### Work task
Transcribe the entries below with complete accuracy, excluding the pictures.

|---|

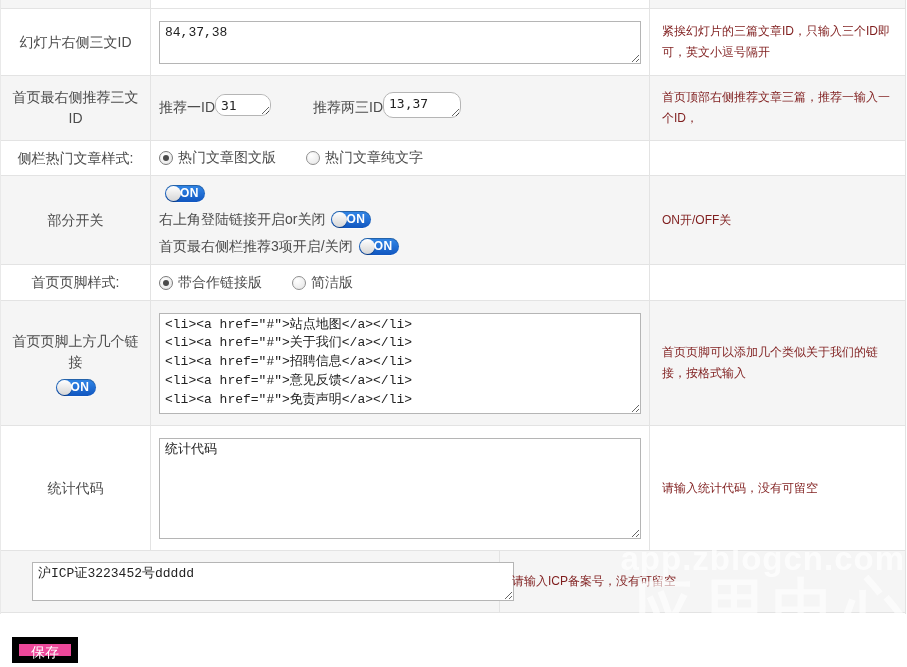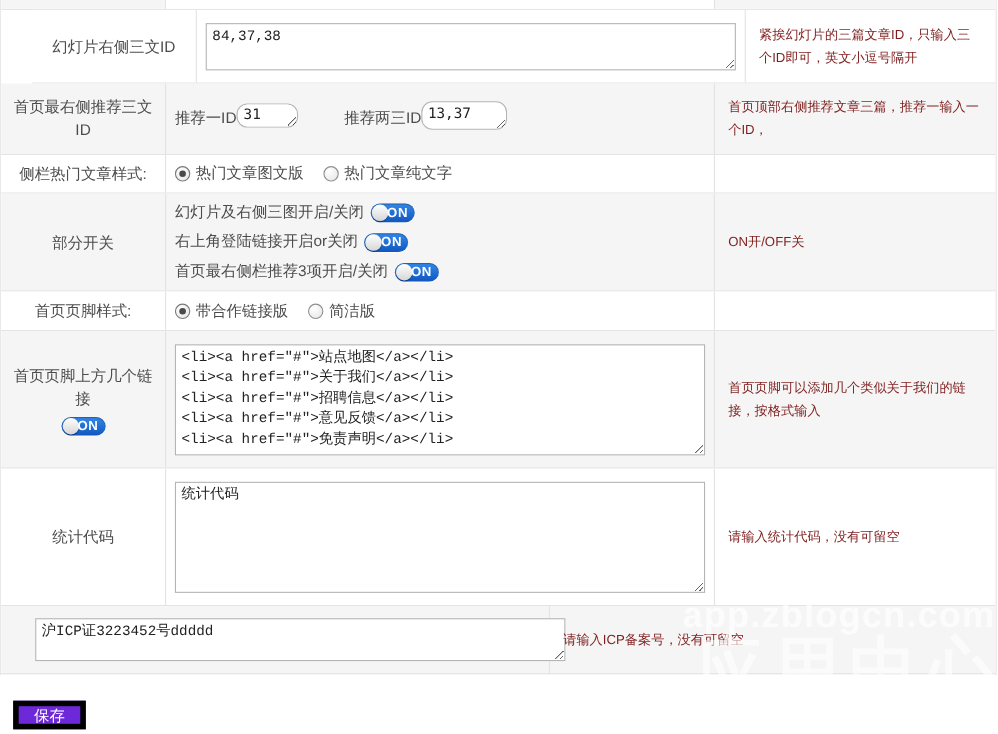--- a/index.html
+++ b/index.html
@@ -36,21 +36,21 @@
     font-family:"DejaVu Sans Mono","Liberation Mono",monospace;
     font-size:13px; color:#222; border:1px solid #b5b5b5; background:#fff;
     padding:2px 5px; resize:both; outline:none; line-height:1.45;
   }
   .ta-wide { width:482px;font-family:Liberation Mono, monospace; }
   .ta-mini { vertical-align:middle; position:relative; top:-3px;border-radius:10px; }
 
   .inline-fields { display:flex; align-items:center; font-size:14px; color:#4c4c4c; }
   .inline-fields .gap { width:42px; }
 
-  .radio-line { display:flex; align-items:center; font-size:14px; color:#4c4c4c; }
+  .radio-line { display:flex; align-items:center; font-size:14px; color:#4c4c4c;gap:12px; }
   .radio {
     display:inline-block; width:14px; height:14px; border-radius:50%;
     border:1px solid #8f8f8f; background:radial-gradient(circle at 35% 30%, #ffffff, #e4e4e4);
     position:relative; margin-right:5px; flex:none;
   }
   .radio.checked { border-color:#7a7a7a; }
   .radio.checked::after {
     content:""; position:absolute; left:3px; top:3px; width:6px; height:6px;
     border-radius:50%; background:#4a4a4a;
   }
@@ -69,21 +69,21 @@
     box-shadow:0 1px 1px rgba(0,0,0,0.35);
   }
   .toggle .toggle-text {
     position:absolute; right:6px; top:49%; transform:translateY(-50%);
     font-size:12px; font-weight:bold; color:#fff; letter-spacing:0.5px;
   }
   .label-toggle { margin:6px 0 0 0; }
 
   .save-btn {
     position:absolute; left:12px; top:637px; width:66px; height:26px;
-    background:#6d28d9; border:5px solid #000000; color:#fff; font-size:14px;
+    background:#ec4899; border:7px solid #000000; color:#fff; font-size:14px;
     font-family:"Liberation Sans","DejaVu Sans",sans-serif; cursor:pointer;
   }
 
   .watermark-line1 {
     position:absolute; right:0px; top:540px; font-size:33px; font-weight:bold;
     color:rgba(255,255,255,0.72); letter-spacing:1px; pointer-events:none; white-space:nowrap;
   }
   .watermark-line2 {
     position:absolute; right:-8px; top:567px; font-size:60px; font-weight:bold;
     color:rgba(255,255,255,0.6); letter-spacing:10px; pointer-events:none; white-space:nowrap;
@@ -94,21 +94,21 @@
 
 <div class="page">
   <div class="settings-table">
 
     <div class="row" style="height:9px;">
       <div class="partial-label partial-side"></div>
       <div class="partial-mid"></div>
       <div class="partial-side" style="flex:1;"></div>
     </div>
 
-    <div class="row" style="height:67px;margin-left:28px;">
+    <div class="row" style="height:67px;">
       <div class="cell-label">
         <span>幻灯片右侧三文ID</span>
       </div>
       <div class="cell-content">
         <textarea class="ta-wide" style="height: 43px;">84,37,38</textarea>
       </div>
       <div class="cell-help">
         <span>紧挨幻灯片的三篇文章ID，只输入三个ID即可，英文小逗号隔开</span>
       </div>
     </div>
@@ -149,21 +149,20 @@
       </div>
       <div class="cell-help"></div>
     </div>
 
     <div class="row alt" style="height:89px;">
       <div class="cell-label">
         <span>部分开关</span>
       </div>
       <div class="cell-content">
         <div class="switch-line">
-          <span>幻灯片及右侧三图开启/关闭</span>
           <span class="toggle">
             <span class="knob"></span>
             <span class="toggle-text">ON</span>
           </span>
         </div>
         <div class="switch-line">
           <span>右上角登陆链接开启or关闭</span>
           <span class="toggle">
             <span class="knob"></span>
             <span class="toggle-text">ON</span>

|---|

### Output below
--- a/index.html
+++ b/index.html
@@ -36,21 +36,21 @@
     font-family:"DejaVu Sans Mono","Liberation Mono",monospace;
     font-size:13px; color:#222; border:1px solid #b5b5b5; background:#fff;
     padding:2px 5px; resize:both; outline:none; line-height:1.45;
   }
   .ta-wide { width:482px;font-family:Liberation Mono, monospace; }
   .ta-mini { vertical-align:middle; position:relative; top:-3px;border-radius:10px; }
 
   .inline-fields { display:flex; align-items:center; font-size:14px; color:#4c4c4c; }
   .inline-fields .gap { width:42px; }
 
-  .radio-line { display:flex; align-items:center; font-size:14px; color:#4c4c4c; }
+  .radio-line { display:flex; align-items:center; font-size:14px; color:#4c4c4c;gap:12px; }
   .radio {
     display:inline-block; width:14px; height:14px; border-radius:50%;
     border:1px solid #8f8f8f; background:radial-gradient(circle at 35% 30%, #ffffff, #e4e4e4);
     position:relative; margin-right:5px; flex:none;
   }
   .radio.checked { border-color:#7a7a7a; }
   .radio.checked::after {
     content:""; position:absolute; left:3px; top:3px; width:6px; height:6px;
     border-radius:50%; background:#4a4a4a;
   }
@@ -69,21 +69,21 @@
     box-shadow:0 1px 1px rgba(0,0,0,0.35);
   }
   .toggle .toggle-text {
     position:absolute; right:6px; top:49%; transform:translateY(-50%);
     font-size:12px; font-weight:bold; color:#fff; letter-spacing:0.5px;
   }
   .label-toggle { margin:6px 0 0 0; }
 
   .save-btn {
     position:absolute; left:12px; top:637px; width:66px; height:26px;
-    background:#6d28d9; border:5px solid #000000; color:#fff; font-size:14px;
+    background:#ec4899; border:7px solid #000000; color:#fff; font-size:14px;
     font-family:"Liberation Sans","DejaVu Sans",sans-serif; cursor:pointer;
   }
 
   .watermark-line1 {
     position:absolute; right:0px; top:540px; font-size:33px; font-weight:bold;
     color:rgba(255,255,255,0.72); letter-spacing:1px; pointer-events:none; white-space:nowrap;
   }
   .watermark-line2 {
     position:absolute; right:-8px; top:567px; font-size:60px; font-weight:bold;
     color:rgba(255,255,255,0.6); letter-spacing:10px; pointer-events:none; white-space:nowrap;
@@ -94,21 +94,21 @@
 
 <div class="page">
   <div class="settings-table">
 
     <div class="row" style="height:9px;">
       <div class="partial-label partial-side"></div>
       <div class="partial-mid"></div>
       <div class="partial-side" style="flex:1;"></div>
     </div>
 
-    <div class="row" style="height:67px;margin-left:28px;">
+    <div class="row" style="height:67px;">
       <div class="cell-label">
         <span>幻灯片右侧三文ID</span>
       </div>
       <div class="cell-content">
         <textarea class="ta-wide" style="height: 43px;">84,37,38</textarea>
       </div>
       <div class="cell-help">
         <span>紧挨幻灯片的三篇文章ID，只输入三个ID即可，英文小逗号隔开</span>
       </div>
     </div>
@@ -149,21 +149,20 @@
       </div>
       <div class="cell-help"></div>
     </div>
 
     <div class="row alt" style="height:89px;">
       <div class="cell-label">
         <span>部分开关</span>
       </div>
       <div class="cell-content">
         <div class="switch-line">
-          <span>幻灯片及右侧三图开启/关闭</span>
           <span class="toggle">
             <span class="knob"></span>
             <span class="toggle-text">ON</span>
           </span>
         </div>
         <div class="switch-line">
           <span>右上角登陆链接开启or关闭</span>
           <span class="toggle">
             <span class="knob"></span>
             <span class="toggle-text">ON</span>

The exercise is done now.